- Your goal -
This exercise asks for an exact copy of the lines from the one containing "mạch gói quang.</p>" through the final line of the material, with pictures omitted.

BEGIN Available data

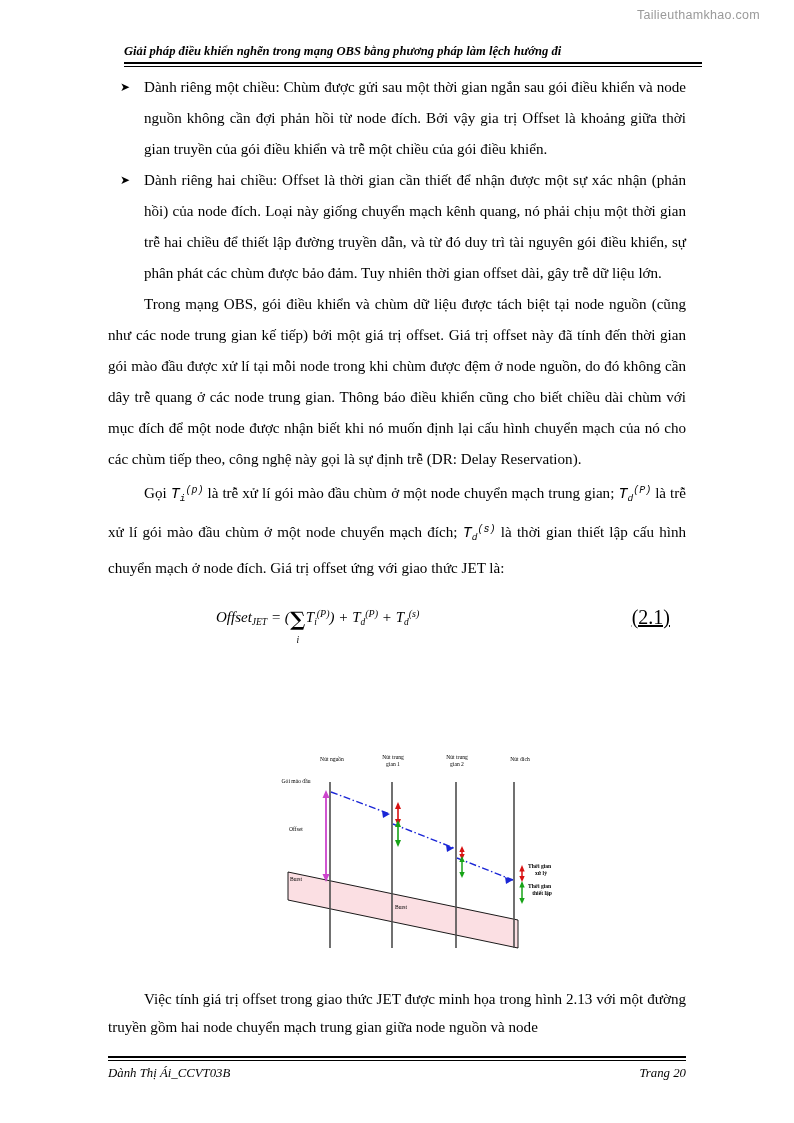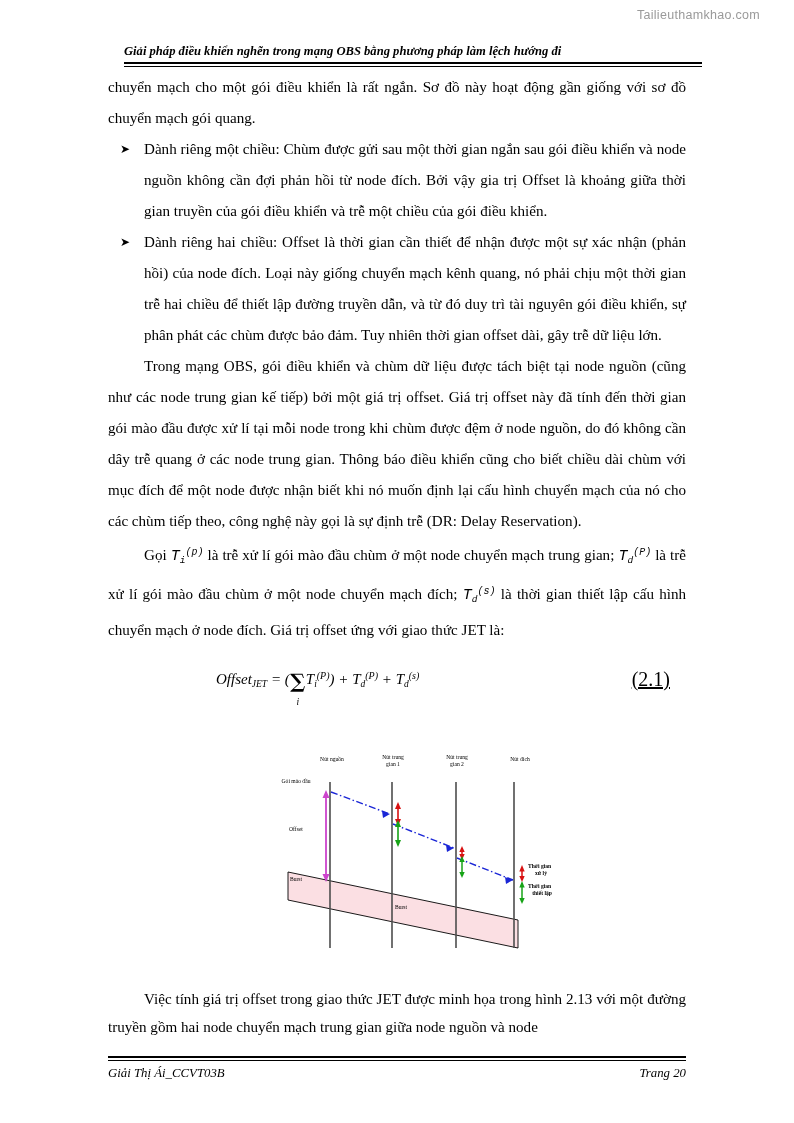--- a/index.html
+++ b/index.html
@@ -213,7 +213,6 @@
 
   <div class="body-zone">
 
-    <p class="para">chuyển mạch cho một gói điều khiển là rất ngắn. Sơ đồ này hoạt động gần giống với sơ đồ chuyển mạch gói quang.</p>
 
     <div class="bullet">
       <span class="marker">➤</span>

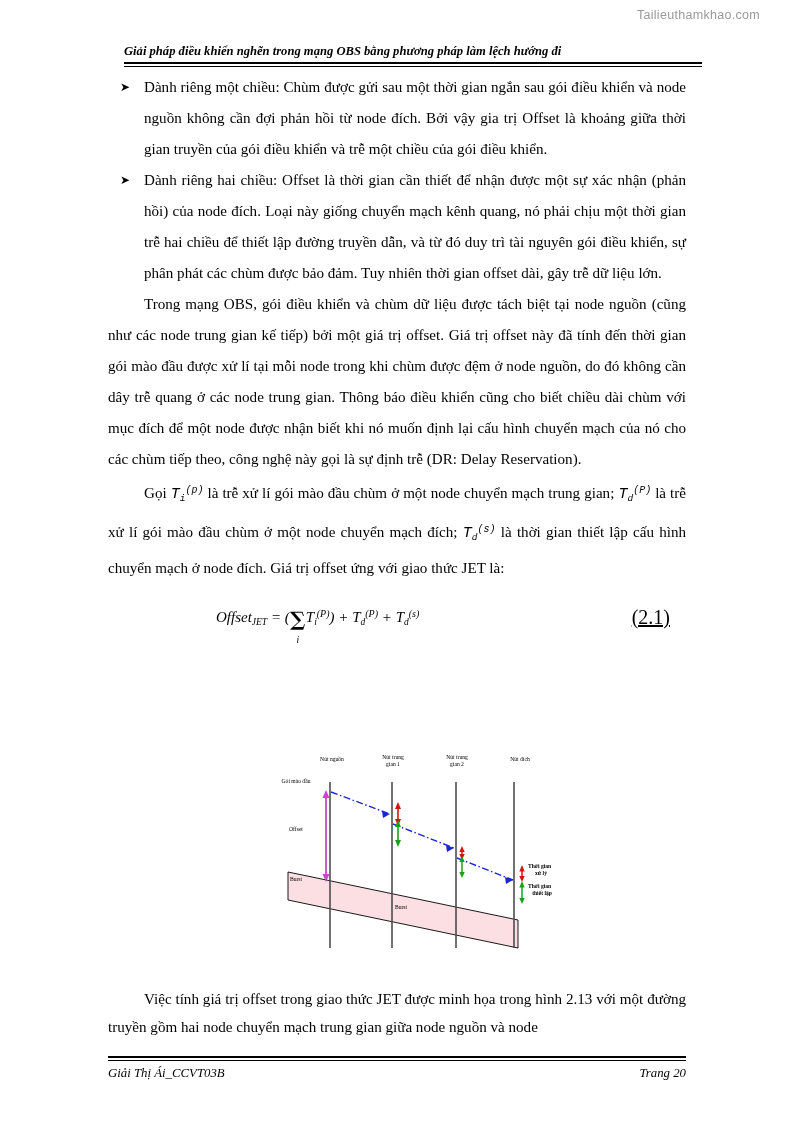--- a/index.html
+++ b/index.html
@@ -321,7 +321,7 @@
   <div class="footer-zone">
     <div class="footer-rule"></div>
     <div class="footer-row">
-      <span>Giải Thị Ái_CCVT03B</span>
+      <span>Dành Thị Ái_CCVT03B</span>
       <span>Trang 20</span>
     </div>
   </div>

END Available data

- Exercise output -
-    <p class="para">chuyển mạch cho một gói điều khiển là rất ngắn. Sơ đồ này hoạt động gần giống với sơ đồ chuyển mạch gói quang.</p>
 
     <div class="bullet">
       <span class="marker">➤</span>

--- a/index.html
+++ b/index.html
@@ -321,7 +321,7 @@
   <div class="footer-zone">
     <div class="footer-rule"></div>
     <div class="footer-row">
-      <span>Giải Thị Ái_CCVT03B</span>
+      <span>Dành Thị Ái_CCVT03B</span>
       <span>Trang 20</span>
     </div>
   </div>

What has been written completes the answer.